Capt Michael Paulick
Commanding Recon Co, 601st Tank Destroyer Battalion
commented as follows:
(1) Armament was inadequate and too short in range, although consisting of six 37-MM guns, mounted on half-tracks M-2 (instead of a caliber .50 MG called for in T/O 6842). This company encountered 75-MM and 88-MM guns outranking them at every turn. During one engagement with the German Mk IV tank, equipped with a long-barrel 75-MM, one 37-MM gun hit the enemy tank five times at a 1000 yard range without causing any interruption in enemy fire.
Recon by German Panzer units is usually made with Panzer III and Panzer IV tanks, and their outpost lines consist of strong points organized with 75-MM guns on tanks and 88-MM guns, either towed or mounted on the Panzer VI Tiger tank. Our present firepower could not penetrate this screen.
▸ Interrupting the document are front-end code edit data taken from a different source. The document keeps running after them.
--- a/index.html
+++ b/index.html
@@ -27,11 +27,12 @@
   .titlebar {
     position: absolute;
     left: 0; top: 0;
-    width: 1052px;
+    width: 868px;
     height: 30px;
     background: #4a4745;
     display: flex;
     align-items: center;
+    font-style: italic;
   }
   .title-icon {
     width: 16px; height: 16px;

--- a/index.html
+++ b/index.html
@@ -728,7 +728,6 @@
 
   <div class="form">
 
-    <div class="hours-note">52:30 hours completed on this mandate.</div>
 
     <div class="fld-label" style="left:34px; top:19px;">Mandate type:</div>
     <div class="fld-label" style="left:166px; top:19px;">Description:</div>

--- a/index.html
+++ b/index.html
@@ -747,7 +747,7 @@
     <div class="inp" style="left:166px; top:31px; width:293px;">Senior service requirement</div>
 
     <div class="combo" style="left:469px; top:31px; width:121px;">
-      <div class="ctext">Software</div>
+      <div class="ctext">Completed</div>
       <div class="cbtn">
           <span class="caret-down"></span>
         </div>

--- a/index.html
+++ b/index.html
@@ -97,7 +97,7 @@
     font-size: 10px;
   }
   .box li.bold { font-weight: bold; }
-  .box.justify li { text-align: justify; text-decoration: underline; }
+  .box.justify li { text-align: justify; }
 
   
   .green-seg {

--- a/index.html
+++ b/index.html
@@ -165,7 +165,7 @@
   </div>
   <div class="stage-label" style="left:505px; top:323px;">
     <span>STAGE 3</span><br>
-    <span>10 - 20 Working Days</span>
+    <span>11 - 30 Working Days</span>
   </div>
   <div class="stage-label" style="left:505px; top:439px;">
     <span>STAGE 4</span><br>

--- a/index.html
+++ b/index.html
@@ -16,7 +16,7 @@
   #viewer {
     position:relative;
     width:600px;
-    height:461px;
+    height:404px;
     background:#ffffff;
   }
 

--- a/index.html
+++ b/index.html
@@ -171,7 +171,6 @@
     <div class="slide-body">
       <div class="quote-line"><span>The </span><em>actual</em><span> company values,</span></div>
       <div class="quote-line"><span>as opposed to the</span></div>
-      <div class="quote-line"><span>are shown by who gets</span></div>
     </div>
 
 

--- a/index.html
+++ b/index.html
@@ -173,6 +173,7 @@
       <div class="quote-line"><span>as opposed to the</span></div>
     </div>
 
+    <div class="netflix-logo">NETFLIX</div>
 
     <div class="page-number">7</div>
(2) It is recommended that the armored reconnaissance vehicles be equipped with a gun of not less than 57-MM, and that there be a self-propelled assault gun in each platoon headquarters to aid the forward movement of reconnaissance elements, or to aid in the disengagement of these elements during a firefight. Employment of the assault gun would be similar to that of reconnaissance units of an armored reconnaissance company.
(3) According to our present T/O, the platoon leader commands one section and the platoon sergeant the other. There is no provision for the leader to exercise centralized control over both sections from a platoon headquarters, which has proven a great weakness in organization.
Lt R.K. von Nostrand
Recon Company, 13th Armored Regiment
stated that the 75-MM howitzer on half-track mounted has definitely proved its worth. The Germans have recently mounted a 75-MM short-barrel cannon on their eight-wheeled armored car.
(e) Headquarters Company. Since the advance echelon (CP Group) of the headquarters company is often separated from the rear echelon by 50 miles or more, it is essential that this advance echelon be furnished with messing equipment. It does not appear necessary to have the present headquarters company reorganized into a smaller headquarters company and a separate service company.